Work request – Which lines below hold the word "image"? Copy all of them.

(Provided material)

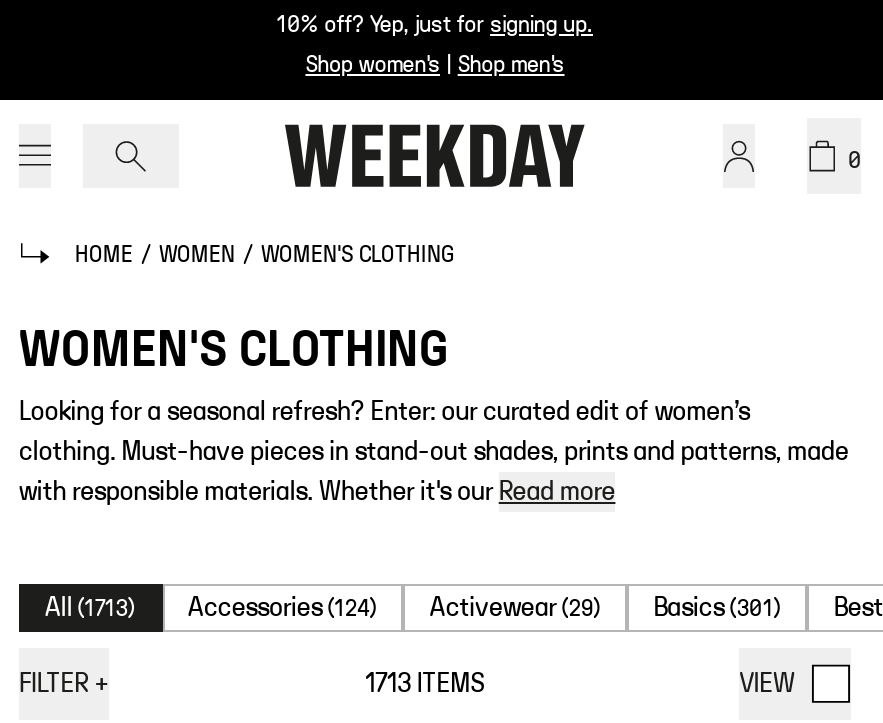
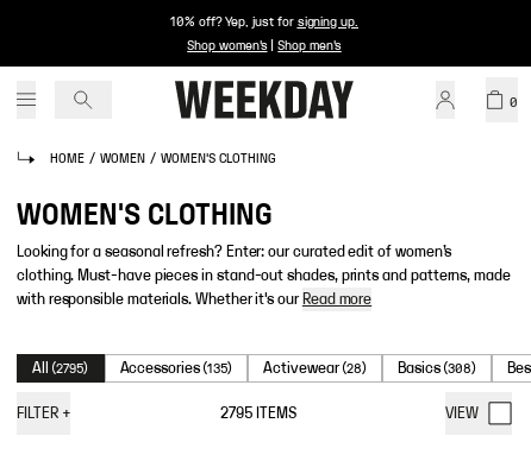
[45,594,136,622] All (1713) -> [32,360,89,377] All (2795)
[188,594,378,622] Accessories (124) -> [120,360,233,377] Accessories (135)
[430,594,601,622] Activewear (29) -> [264,360,367,377] Activewear (28)
[653,594,782,622] Basics (301) -> [398,360,477,377] Basics (308)
[365,670,484,698] 1713 ITEMS -> [220,405,296,422] 2795 ITEMS

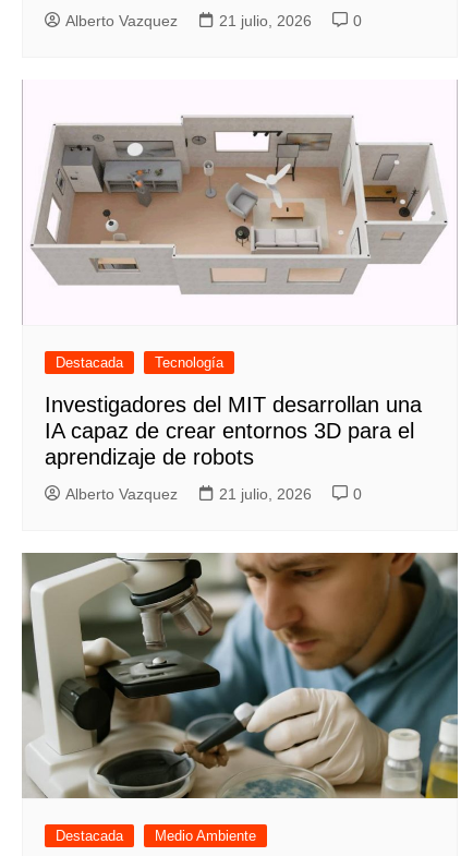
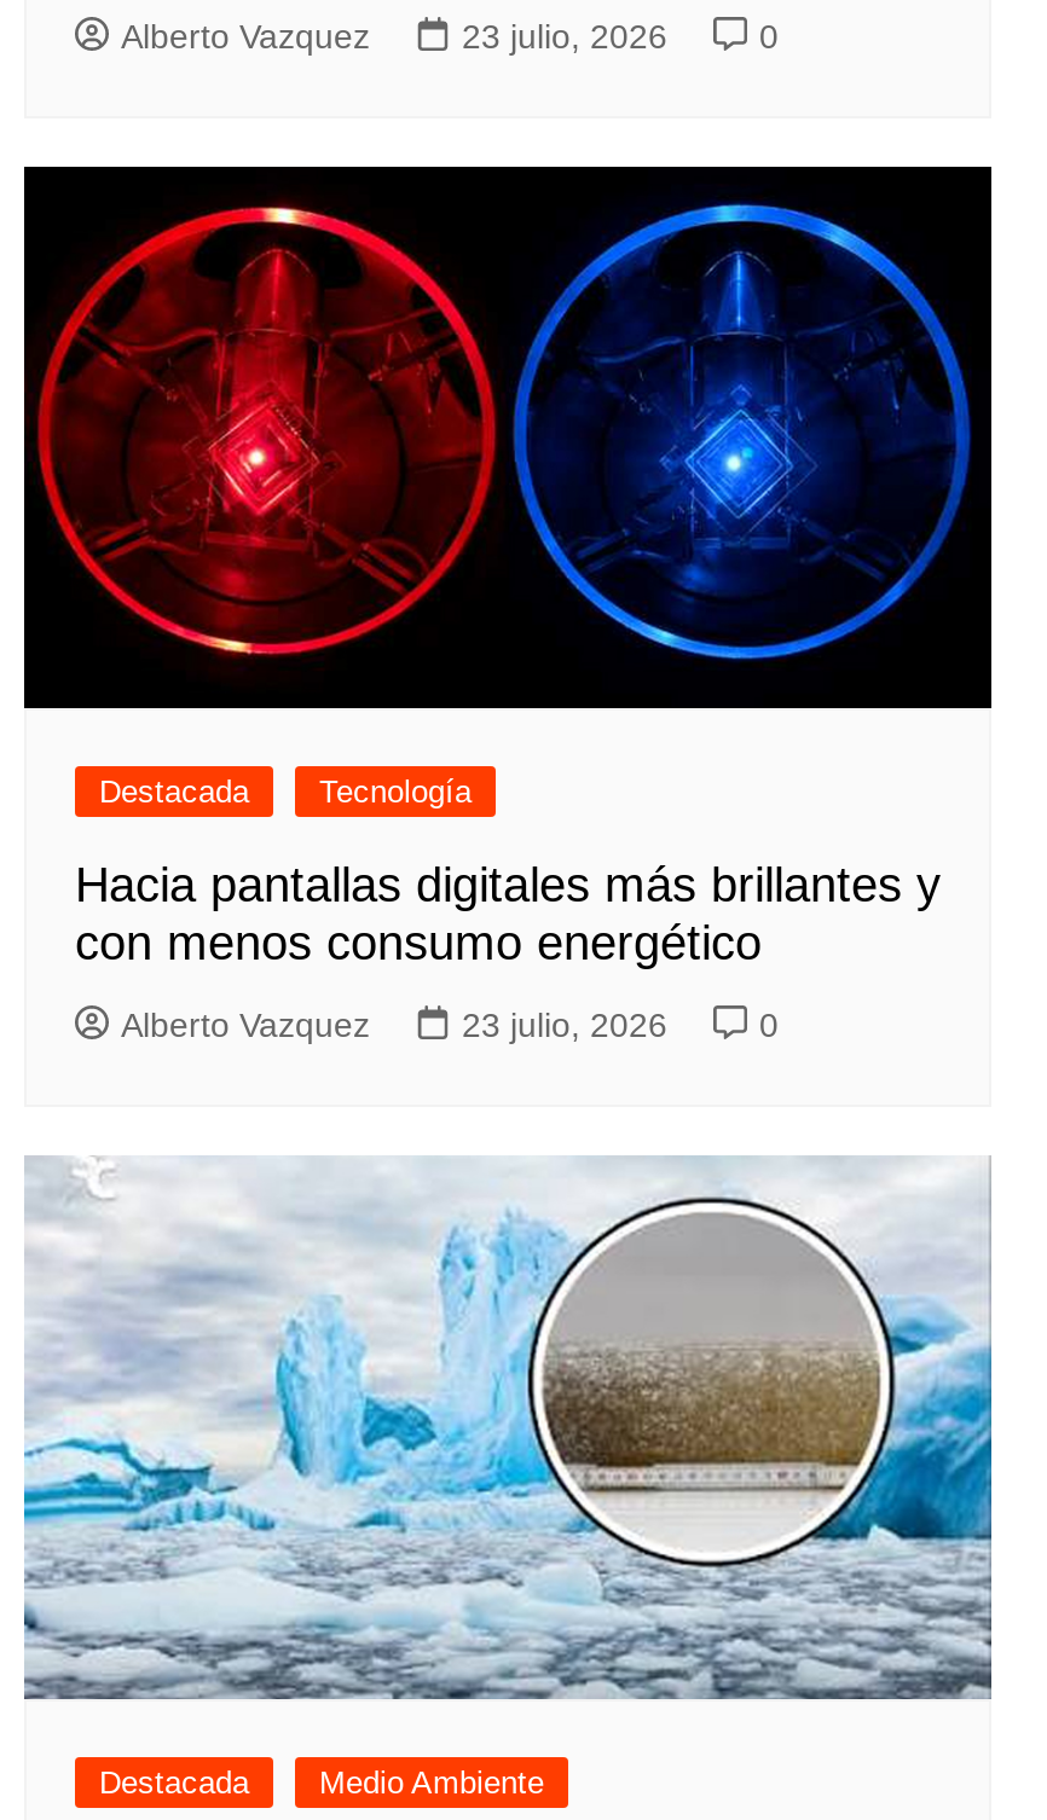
[219,12,312,29] 21 julio, 2026 -> [462,15,667,54] 23 julio, 2026
[22,80,458,325] [image] -> [22,163,994,712] [image]
[45,392,422,469] Investigadores del MIT desarrollan una | IA capaz de crear entornos 3D para el | aprendizaje de robots -> [75,859,941,970] Hacia pantallas digitales más brillantes y | con menos consumo energético
[219,485,312,503] 21 julio, 2026 -> [462,1006,667,1045] 23 julio, 2026
[21,552,459,799] [image] -> [22,1157,994,1700] [image]

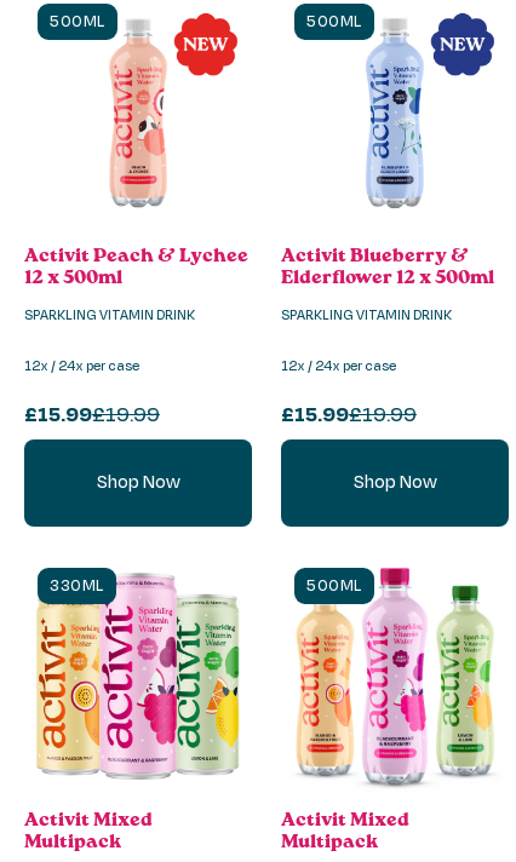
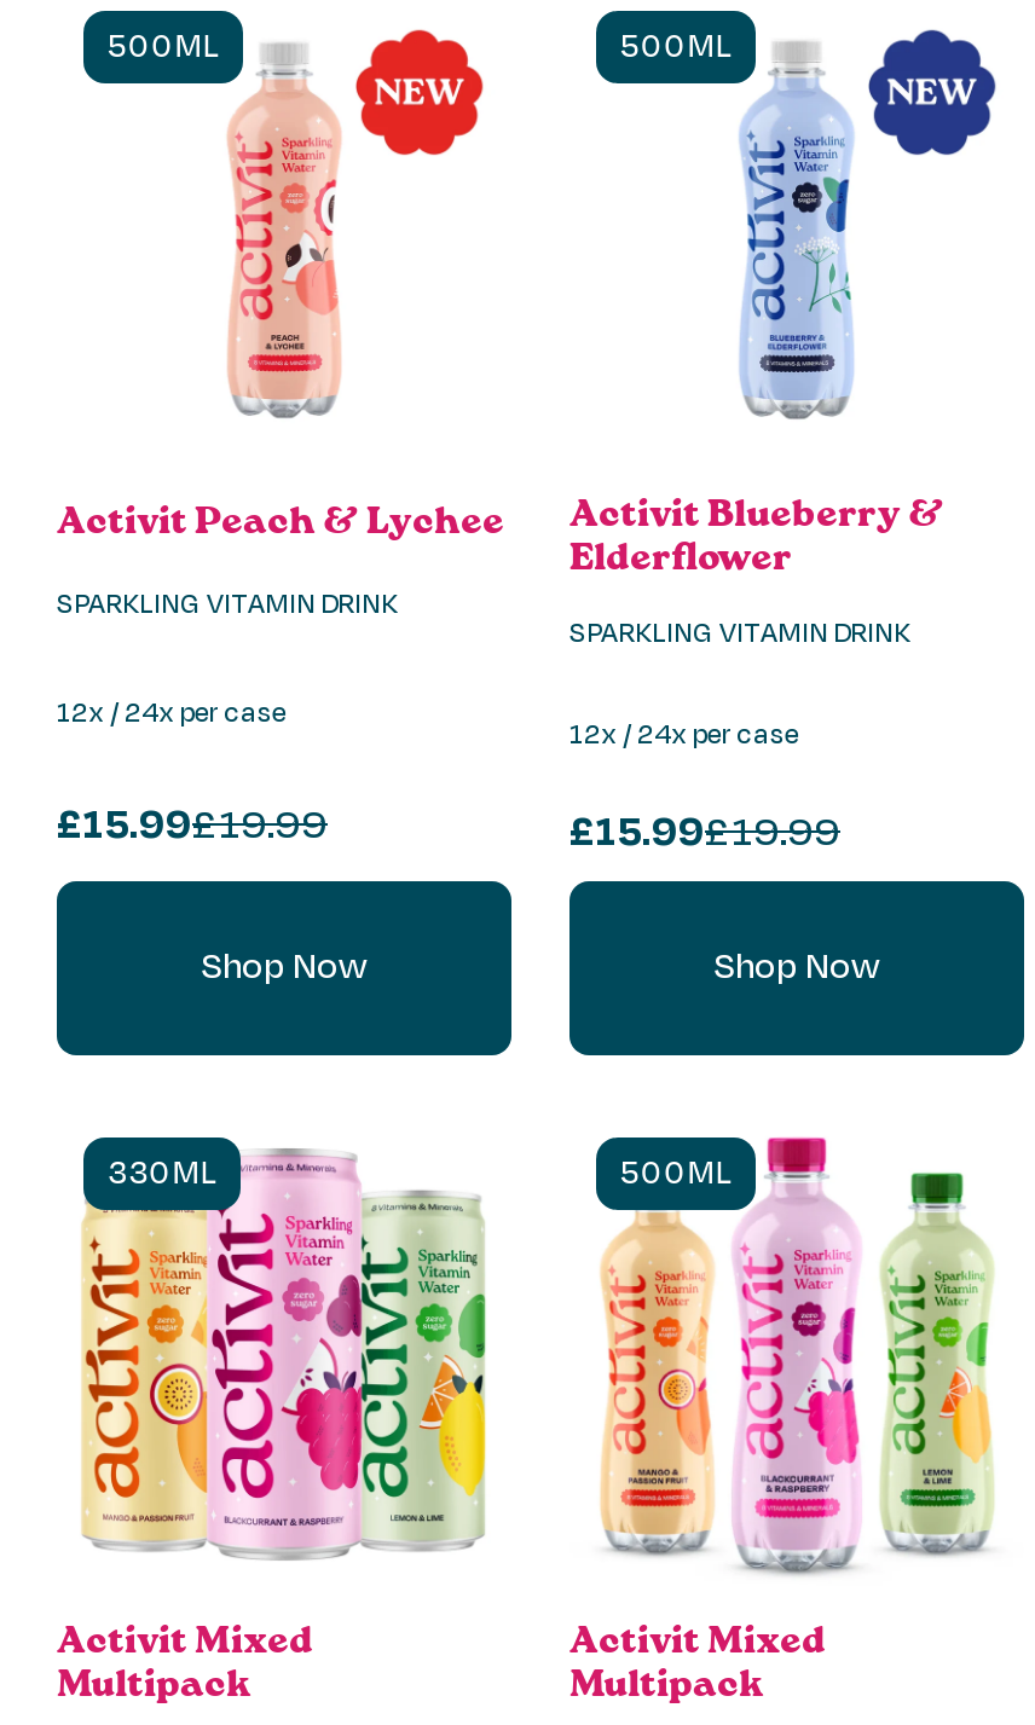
[24,269,122,288] 12 x 500ml -> none
[281,269,494,288] Elderflower 12 x 500ml -> [569,541,792,579] Elderflower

(End Provided material)

Expected answer –
[22,80,458,325] [image] -> [22,163,994,712] [image]
[21,552,459,799] [image] -> [22,1157,994,1700] [image]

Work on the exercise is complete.